If you weren’t a part of this culture growing up, I don’t think it’s possible to explain how big dc Talk was. They changed Christian music forever. They gave a moniker to a generation that suddenly wasn’t embarrassed to be known as “Jesus Freaks.” “Christian music” became something we willingly accepted because it sounded like music our friends would like. dc Talk looked and sounded different from almost everything else “Christian,” and they even released albums through Virgin Records.

Those years almost seem like ancient history now as my generation has waded through a 16-year “intermission” that has mostly produced Christian music we didn’t like. Now that “Fuller House” is on Netflix, “Girl Meets World” is on Disney Channel, and just about every movie from our childhood has been remade, this seemed like the perfect time for an epic comeback for the original Jesus Freaks.

As I watched the big video announcement on their website yesterday, my excitement quickly turned to confusion. The big comeback—the one that sent the Internet into a fury over the past week—was on a…. cruise ship? A one-time-only five-day trip that was too expensive and too impractical for most of my friends to realistically consider?

… Wasn’t this dc Talk? The band that set and crossed boundaries that no one else in the Christian world would even consider? The band that—even after they disbanded—continued to lead the CCM industry as frontmen of new bands? This was it?

Here’s why the Jesus Freak Cruise was such a huge disappointment: it wasn’t the cruise itself; that would have been fun. The problem was in the marketing.

Marketing by itself isn’t a bad thing. In its purest and noblest form, marketing is good. Good marketing helps us discover and understand tools that will make our lives better. Bad marketing bombards us with attempts to coerce us into purchases we don’t need and decisions we’ll regret.

What separates the good companies from the bad companies is trust.

Many in my generation have learned to be annoyed by and sometimes even ignore marketing because all of us have been burned in the past. We all know what it’s like to buy a product that promises happiness and it just lets us down. There’s a reason why all the amazing infomercial gadgets are only $9.99. As appealing as the products seem, they often make promises too large for reality to live up to.

The three men in dc Talk and the dozens of people behind their marketing and PR are smart people. Like I said, they’ve continued to lead an entire music empire for more than 20 years. It’s not like they were surprised that fans were disappointed yesterday. They wanted to generate buzz, and they knew how to do it.

Later on in the day, Toby Mac admitted “it wasn’t in the realm of possibility” that this would lead to a full-blown reunion. The plan was never to truly end the intermission, even though that’s what their website proudly claimed.
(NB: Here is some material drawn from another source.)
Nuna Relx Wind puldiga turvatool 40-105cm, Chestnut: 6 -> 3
They had to know this campaign would send mixed signals, and frankly I’m not sure what the goal was. The guys clearly aren’t ready to be back together, and they could have made more money going other routes, so sadly I have nothing else to chalk this up to other than bad marketing that (seemingly intentionally) made promises too large to live up to.
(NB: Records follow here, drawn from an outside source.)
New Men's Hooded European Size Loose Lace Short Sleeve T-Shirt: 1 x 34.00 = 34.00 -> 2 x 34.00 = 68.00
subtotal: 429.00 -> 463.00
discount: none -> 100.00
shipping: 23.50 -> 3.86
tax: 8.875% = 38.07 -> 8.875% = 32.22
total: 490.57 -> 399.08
Let this be a lesson to all of us: Instead of misleading your audience, let your “yes” be “yes,” your “no” be “no,” your “reunion” be a reunion, and your “intermission” be an intermission. This campaign seemed to have intentions that were shaky at best, and while it’s true that they never explicitly promised a reunion, they definitely let down the fans that have loved them for decades, which in turn results in a lack of trust.

So, Toby, Michael, and Kevin, we’re not mad; we’re just disappointed. Of course we wanted the huge comeback we’ve been dreaming of, but I think you knew better than this. We don’t want to be marketed to; you—of all people—should know that we just wanna be loved,” and “Luv is a verb that requires some action.”

Sadly, I guess, “some people gotta learn the hard way.”